▶ [INPUT RECORDS]

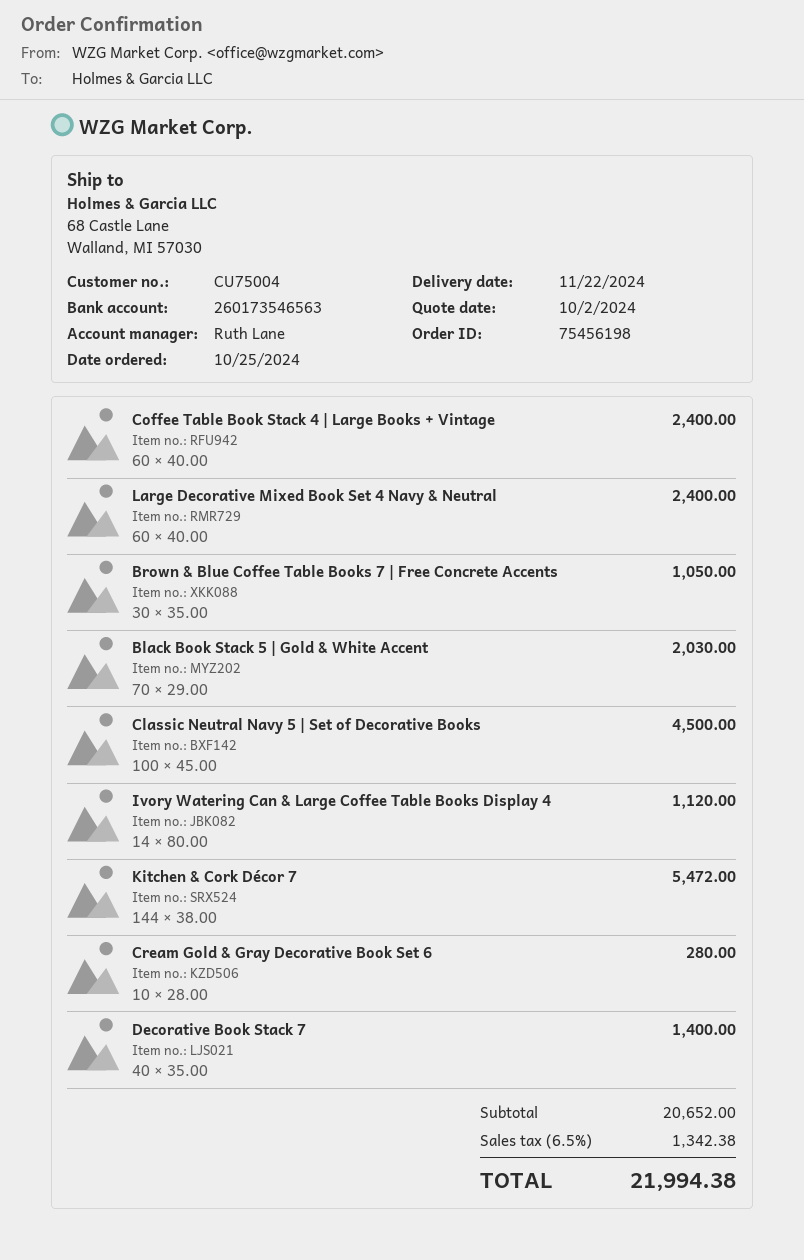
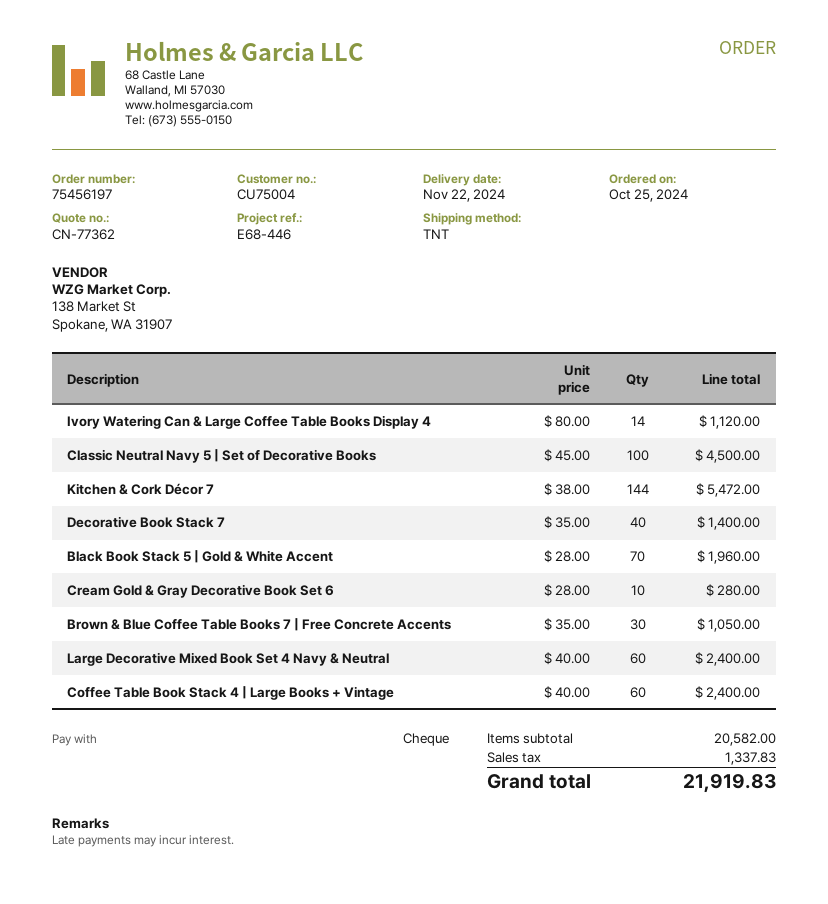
order number: 75456198 -> 75456197
Black Book Stack 5 | Gold & White Accent: 70 x 29.00 = 2030.00 -> 70 x 28.00 = 1960.00
subtotal: 20652.00 -> 20582.00
tax: 1342.38 -> 1337.83
total: 21994.38 -> 21919.83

▶ [INSTRUCTIONS TO FOLLOW] Reproduce all the data as it stands. The pictures are not part of the copy.

▶ [FINISHED TASK]
order number: 75456198 -> 75456197
Black Book Stack 5 | Gold & White Accent: 70 x 29.00 = 2030.00 -> 70 x 28.00 = 1960.00
subtotal: 20652.00 -> 20582.00
tax: 1342.38 -> 1337.83
total: 21994.38 -> 21919.83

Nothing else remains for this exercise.